__Action item__:
Draw out every line with the word "postgres" from the listing below.

__Dataset excerpts__:
------------------------------------------------

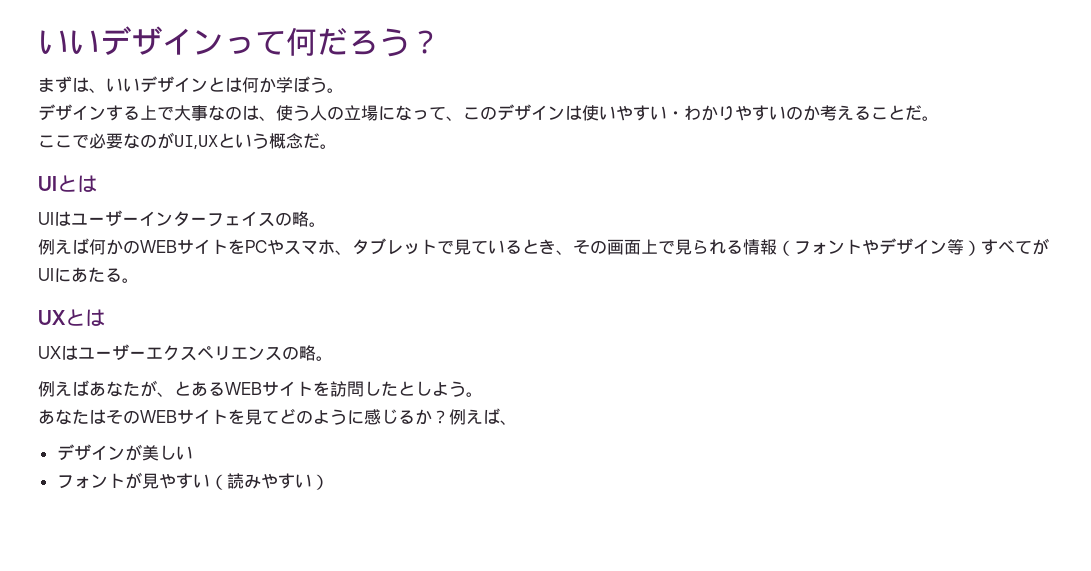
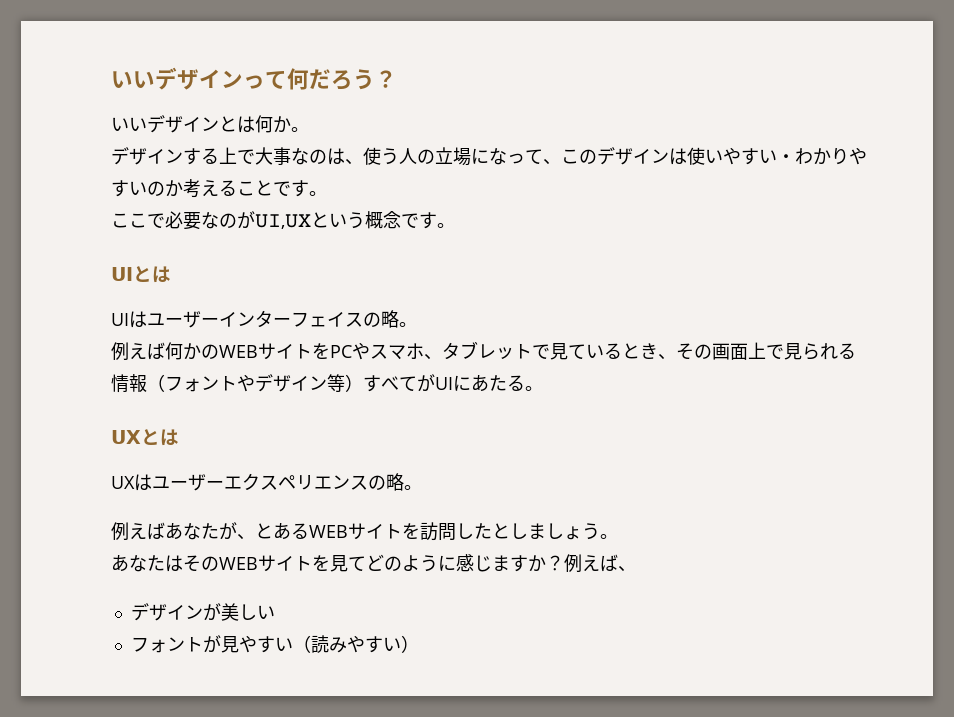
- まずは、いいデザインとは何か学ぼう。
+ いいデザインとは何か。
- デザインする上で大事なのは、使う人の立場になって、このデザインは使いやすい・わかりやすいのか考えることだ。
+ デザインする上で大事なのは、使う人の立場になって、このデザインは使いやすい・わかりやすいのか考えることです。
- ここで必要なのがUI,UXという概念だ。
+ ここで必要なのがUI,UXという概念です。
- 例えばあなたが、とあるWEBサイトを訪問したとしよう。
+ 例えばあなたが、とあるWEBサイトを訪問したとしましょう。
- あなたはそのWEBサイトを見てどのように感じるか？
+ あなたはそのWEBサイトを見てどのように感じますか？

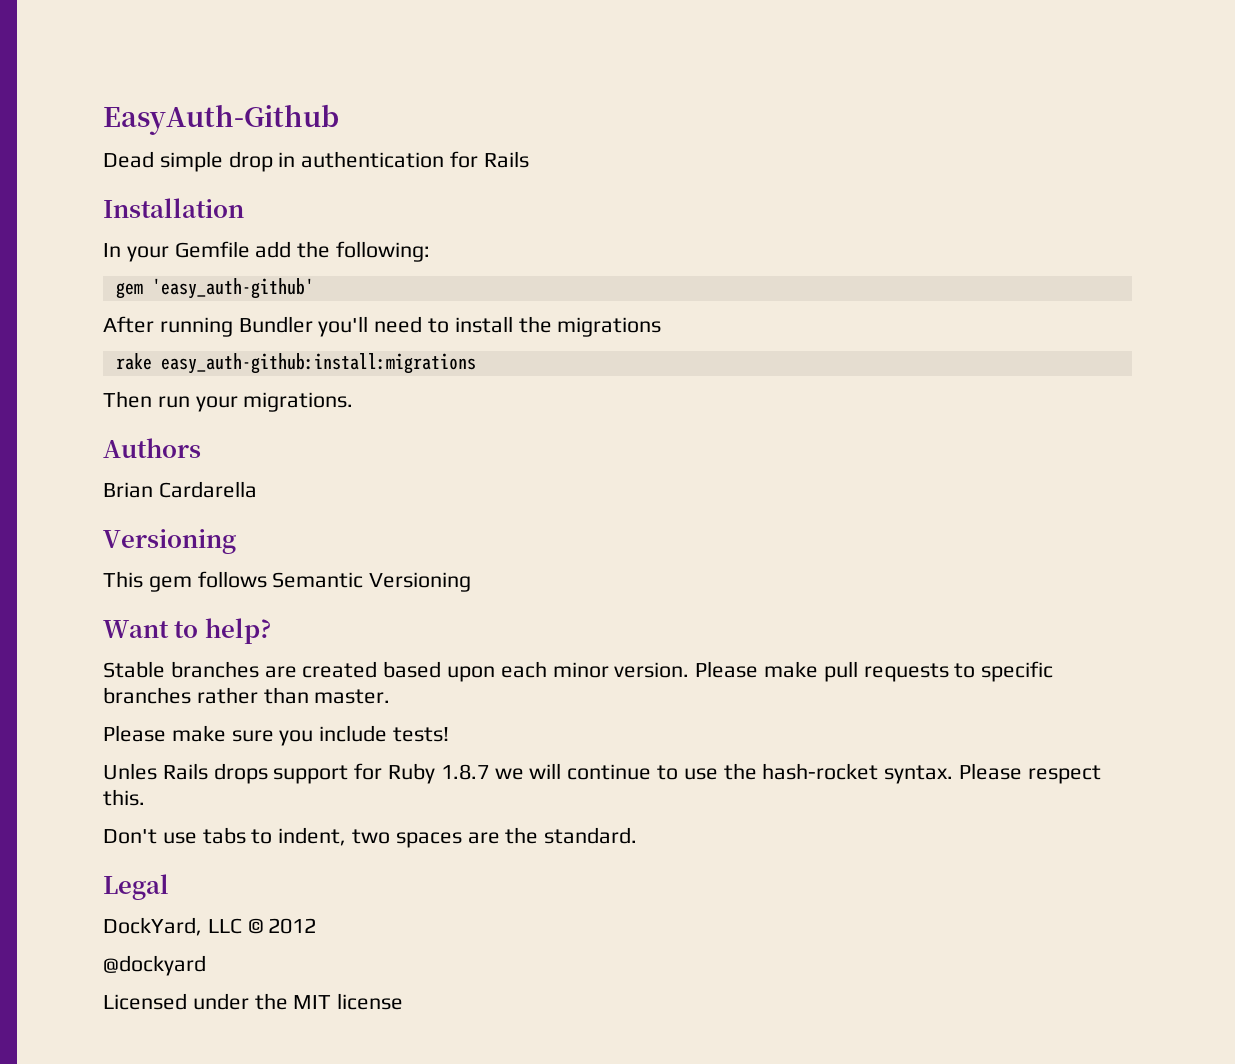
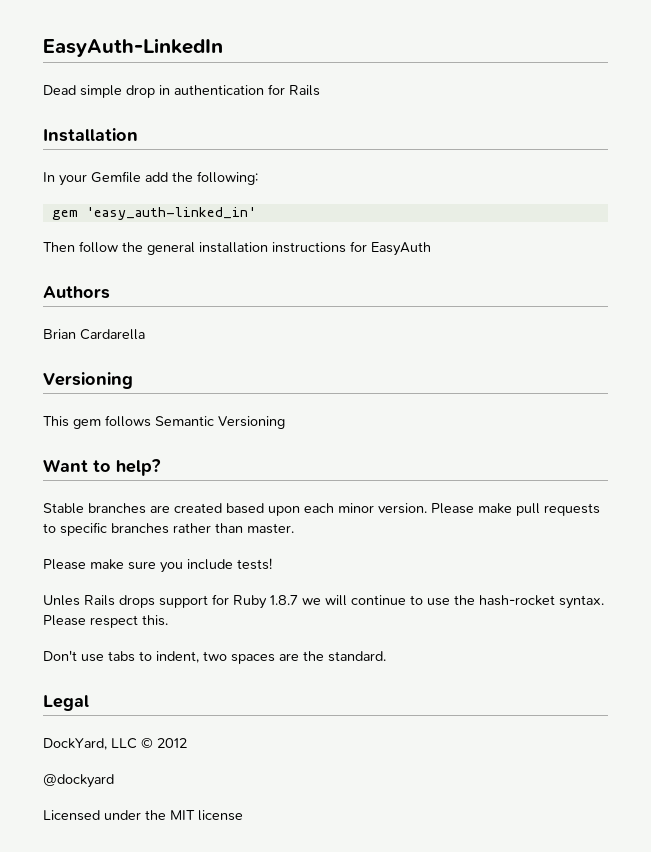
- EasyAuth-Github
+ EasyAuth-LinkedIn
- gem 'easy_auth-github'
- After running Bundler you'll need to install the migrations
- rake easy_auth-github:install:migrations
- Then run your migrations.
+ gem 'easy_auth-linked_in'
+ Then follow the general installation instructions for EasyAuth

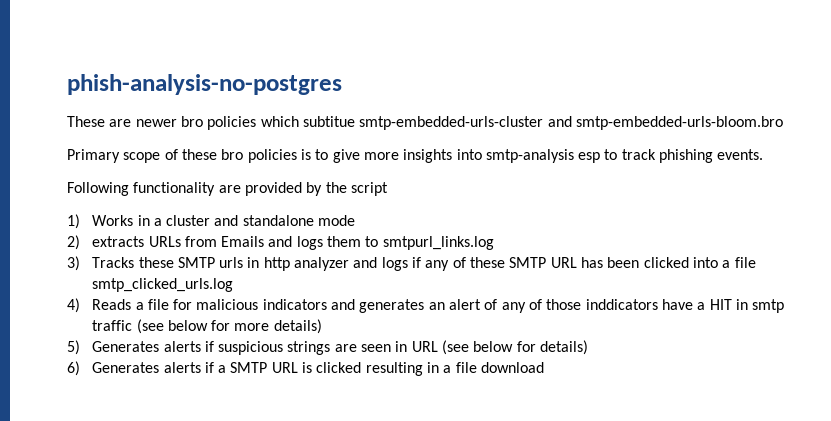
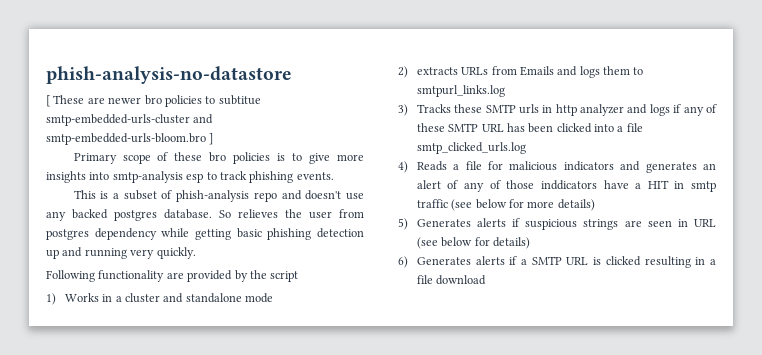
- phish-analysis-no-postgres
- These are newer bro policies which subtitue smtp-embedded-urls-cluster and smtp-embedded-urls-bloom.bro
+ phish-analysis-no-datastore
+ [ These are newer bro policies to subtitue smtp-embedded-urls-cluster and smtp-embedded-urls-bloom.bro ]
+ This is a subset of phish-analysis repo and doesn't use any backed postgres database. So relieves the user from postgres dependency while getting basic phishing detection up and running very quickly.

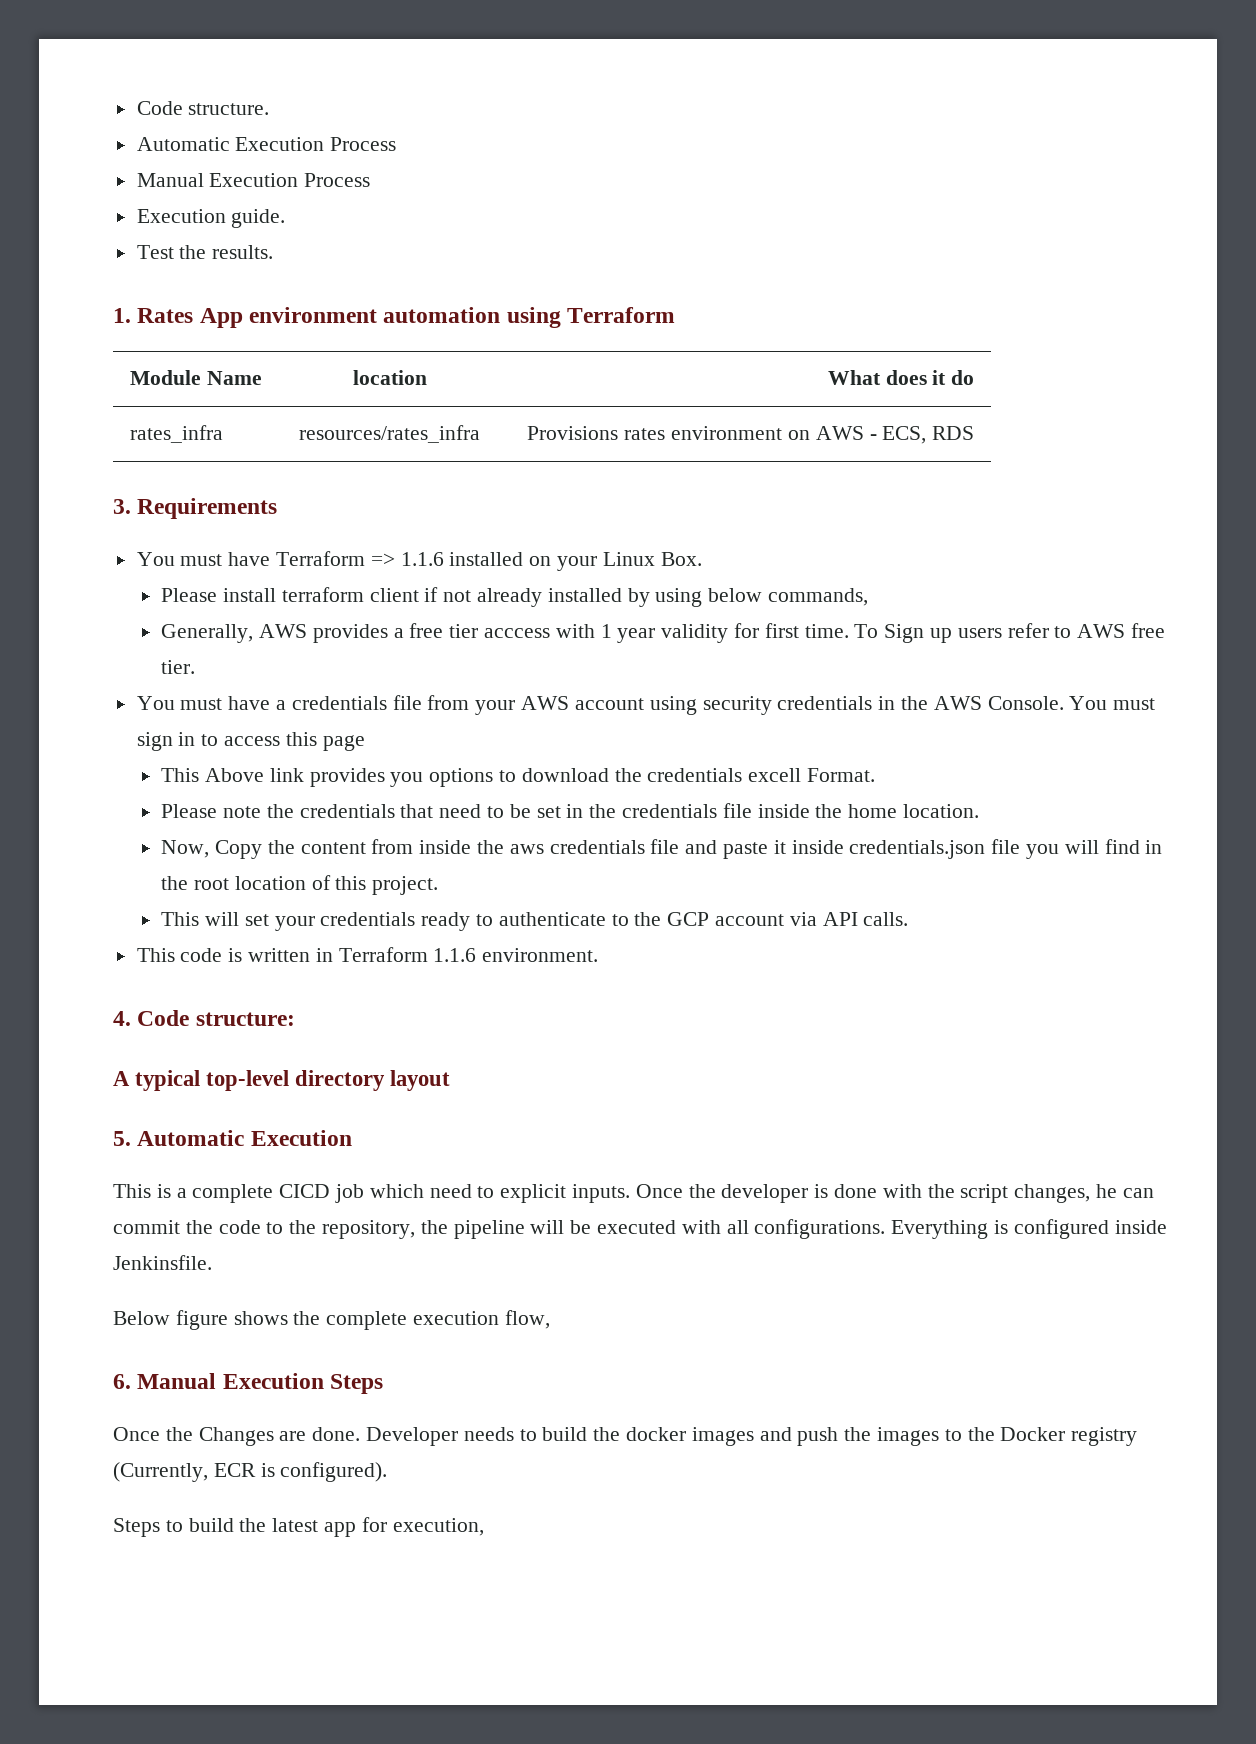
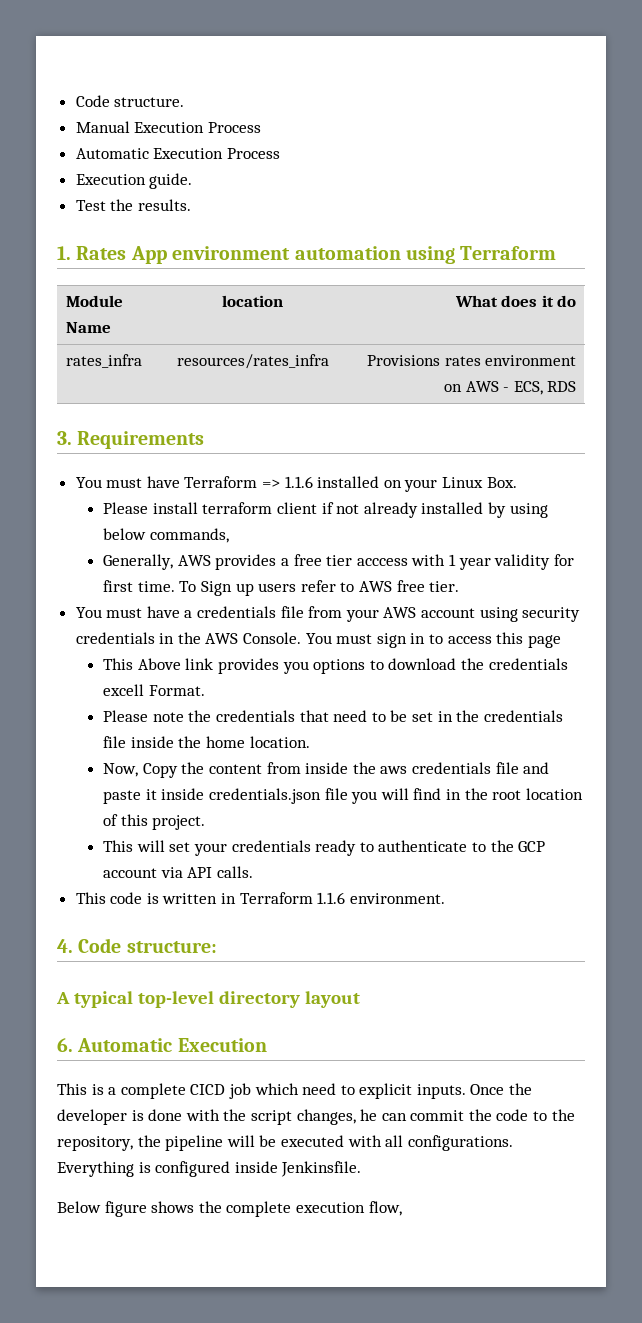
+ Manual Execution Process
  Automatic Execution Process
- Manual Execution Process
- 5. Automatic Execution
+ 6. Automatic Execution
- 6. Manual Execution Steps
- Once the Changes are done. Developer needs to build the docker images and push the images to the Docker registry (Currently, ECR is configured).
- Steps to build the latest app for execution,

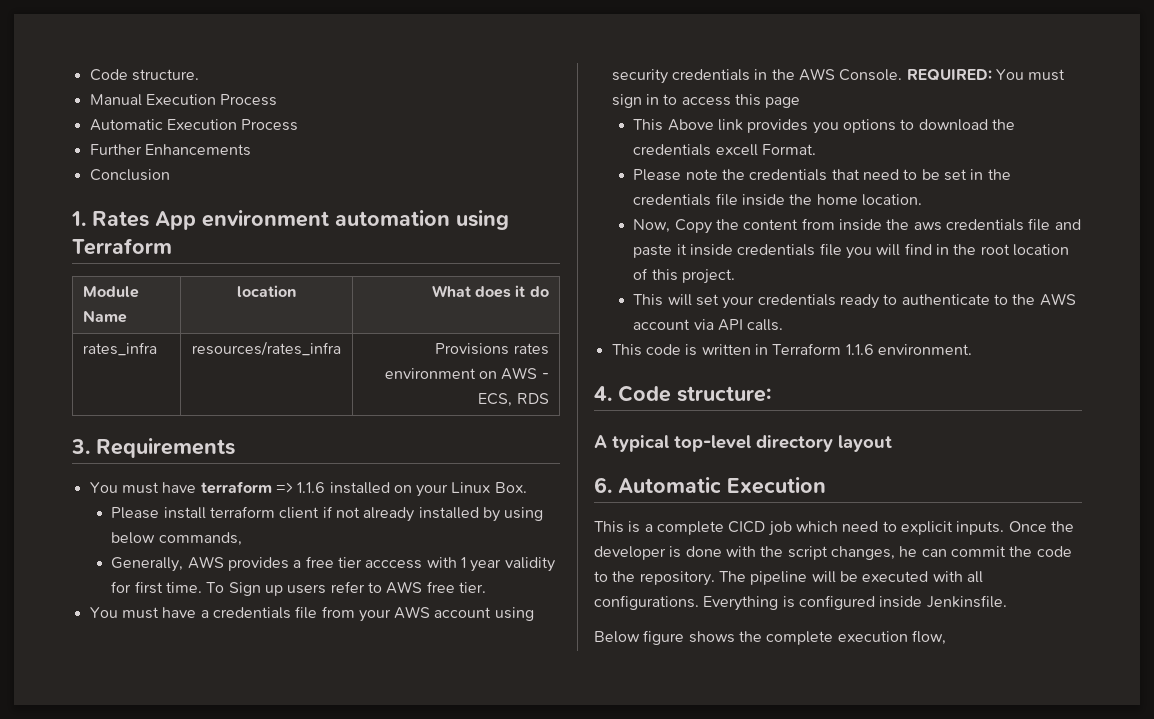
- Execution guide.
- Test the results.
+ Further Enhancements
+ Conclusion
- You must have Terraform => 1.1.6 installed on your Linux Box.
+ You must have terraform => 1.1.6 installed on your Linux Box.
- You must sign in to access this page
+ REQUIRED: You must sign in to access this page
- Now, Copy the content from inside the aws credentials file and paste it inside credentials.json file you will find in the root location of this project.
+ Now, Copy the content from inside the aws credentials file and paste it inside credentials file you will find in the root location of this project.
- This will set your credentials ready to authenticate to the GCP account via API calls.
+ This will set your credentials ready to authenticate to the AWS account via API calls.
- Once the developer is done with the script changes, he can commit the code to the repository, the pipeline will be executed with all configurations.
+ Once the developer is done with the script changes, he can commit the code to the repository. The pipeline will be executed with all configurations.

------------------------------------------------

__Solution to this task__:
- phish-analysis-no-postgres
+ This is a subset of phish-analysis repo and doesn't use any backed postgres database. So relieves the user from postgres dependency while getting basic phishing detection up and running very quickly.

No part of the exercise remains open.